Collected data entries

━━━━━━━━━━━━━━━━

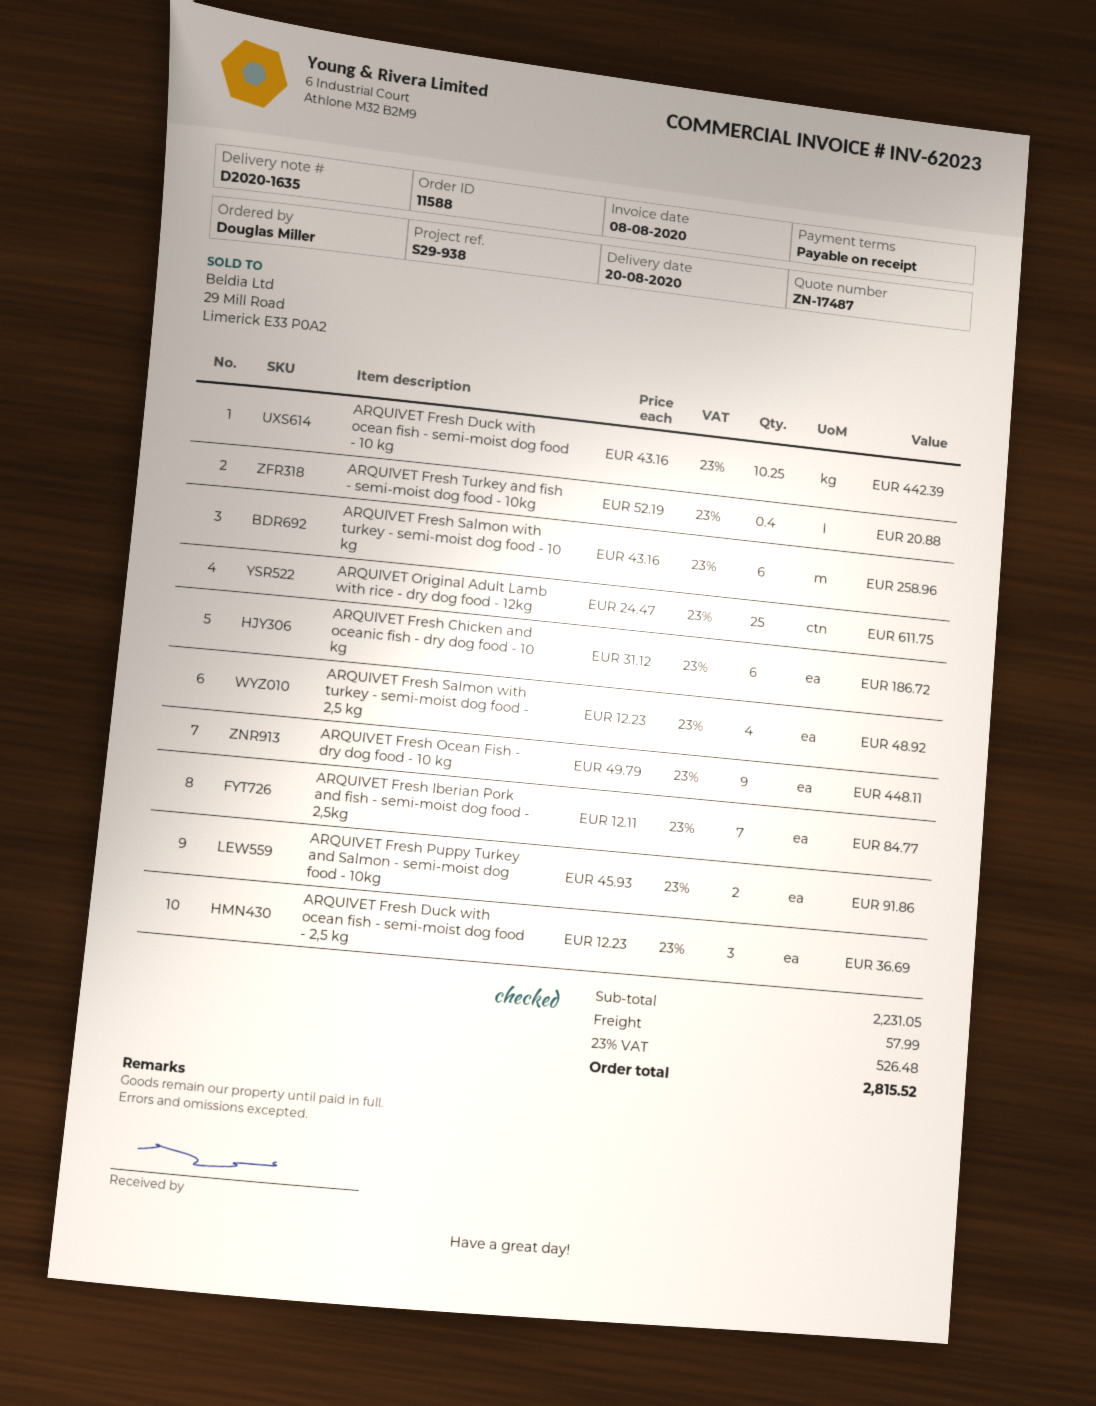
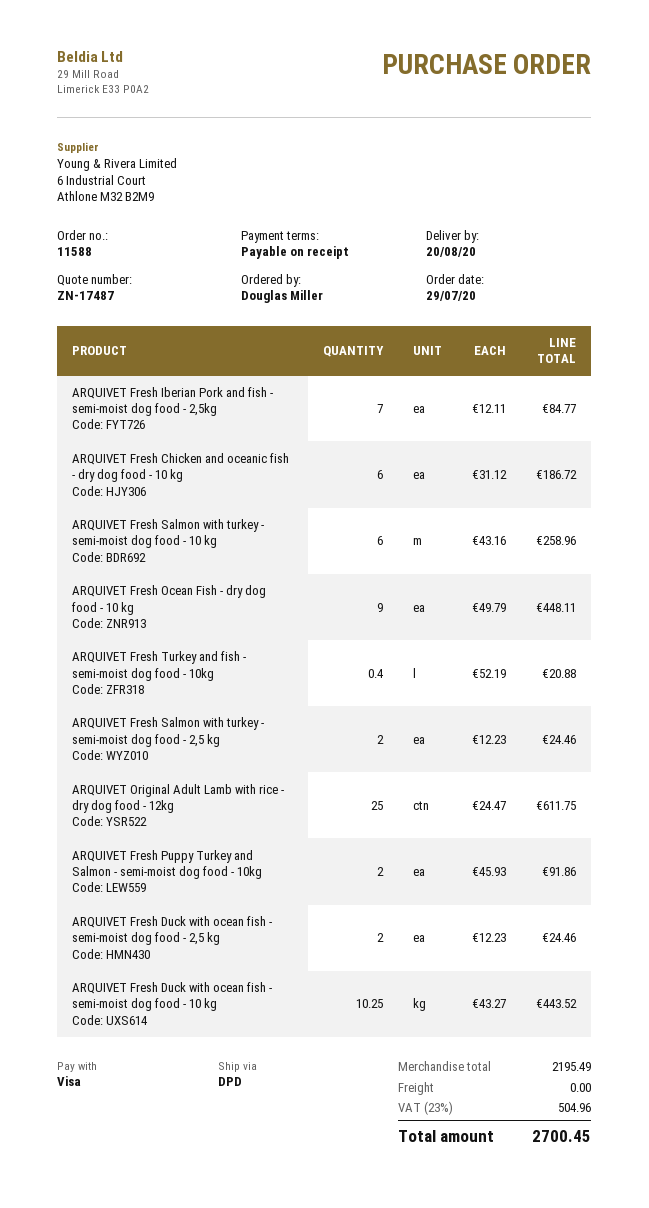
ARQUIVET Fresh Duck with ocean fish - semi-moist dog food - 10 kg: 10.25 x 43.16 = 442.39 -> 10.25 x 43.27 = 443.52
ARQUIVET Fresh Salmon with turkey - semi-moist dog food - 2,5 kg: 4 x 12.23 = 48.92 -> 2 x 12.23 = 24.46
ARQUIVET Fresh Duck with ocean fish - semi-moist dog food - 2,5 kg: 3 x 12.23 = 36.69 -> 2 x 12.23 = 24.46
subtotal: 2231.05 -> 2195.49
shipping: 57.99 -> 0.00
tax: 23% = 526.48 -> 23% = 504.96
total: 2815.52 -> 2700.45

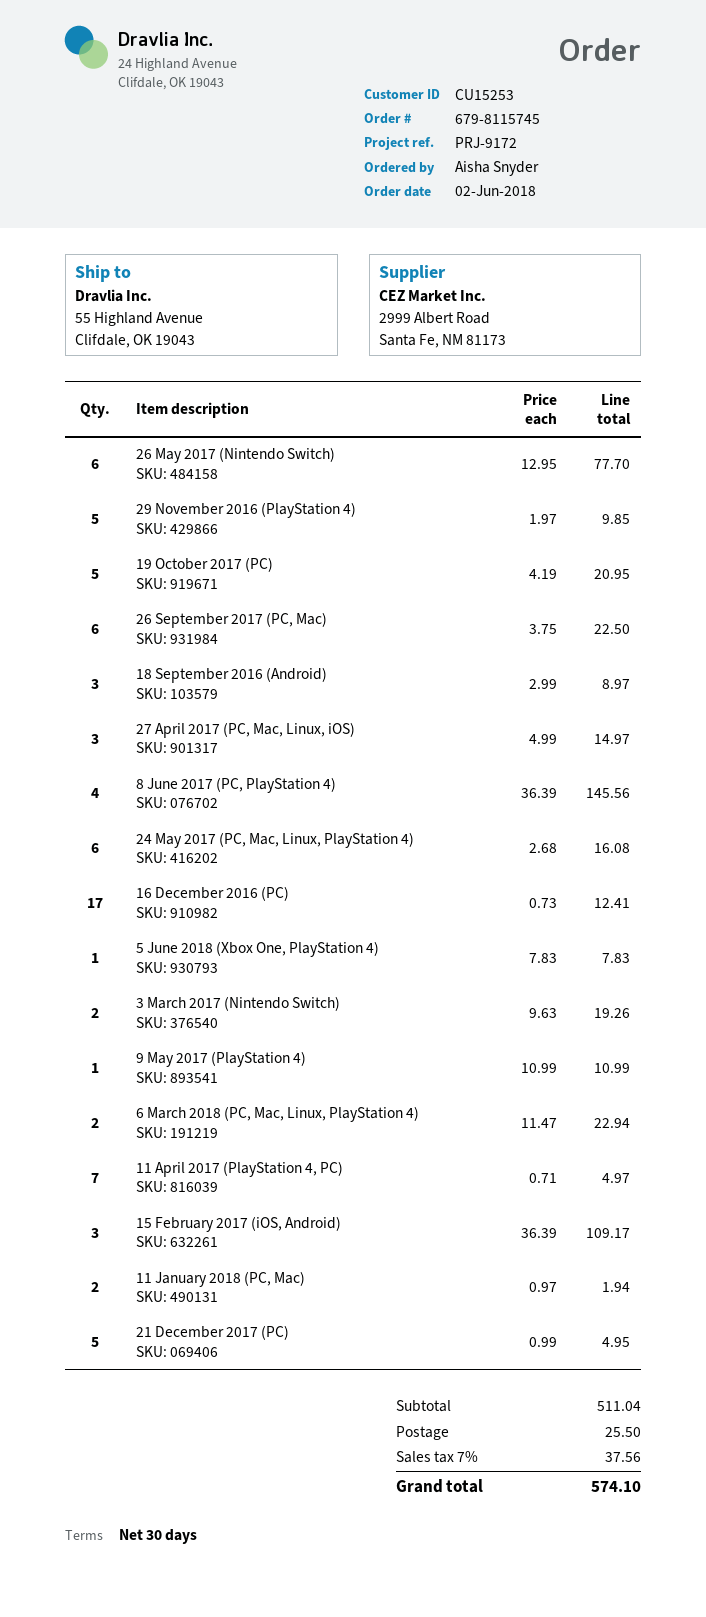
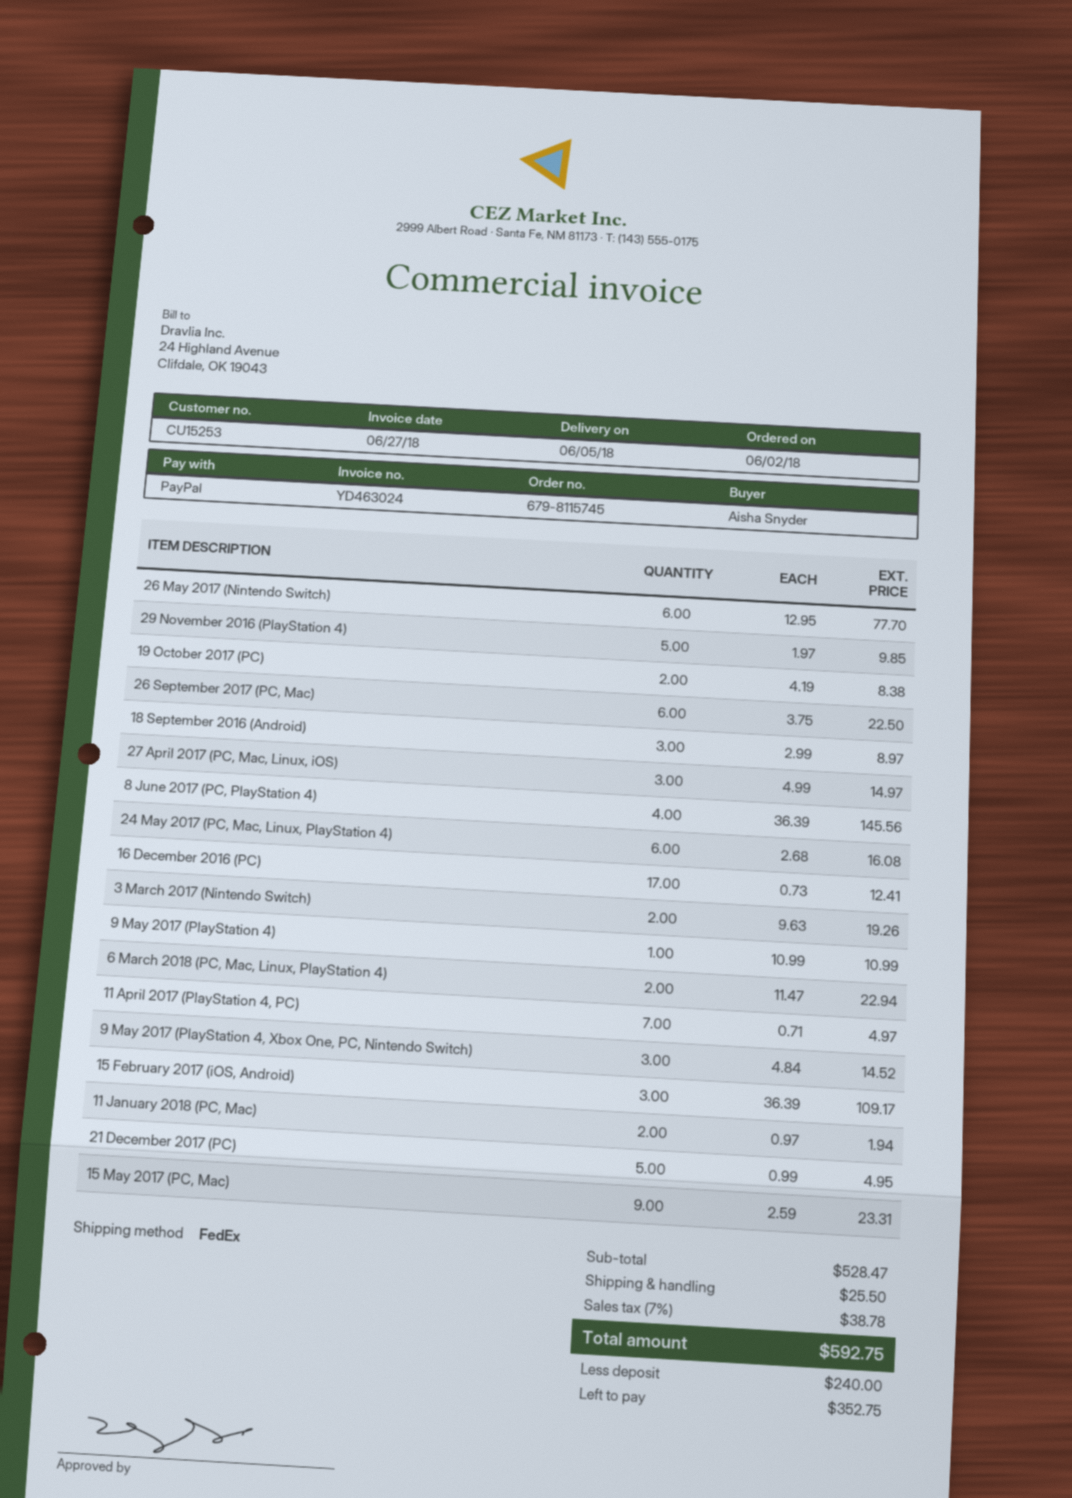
19 October 2017 (PC): 5 x 4.19 = 20.95 -> 2 x 4.19 = 8.38
5 June 2018 (Xbox One, PlayStation 4): 1 x 7.83 = 7.83 -> none
9 May 2017 (PlayStation 4, Xbox One, PC, Nintendo Switch): none -> 3 x 4.84 = 14.52
15 May 2017 (PC, Mac): none -> 9 x 2.59 = 23.31
subtotal: 511.04 -> 528.47
tax: 7% = 37.56 -> 7% = 38.78
total: 574.10 -> 592.75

━━━━━━━━━━━━━━━━

Which of the lines in the data hold the string "PlayStation"? Report each of them by copying it.

5 June 2018 (Xbox One, PlayStation 4): 1 x 7.83 = 7.83 -> none
9 May 2017 (PlayStation 4, Xbox One, PC, Nintendo Switch): none -> 3 x 4.84 = 14.52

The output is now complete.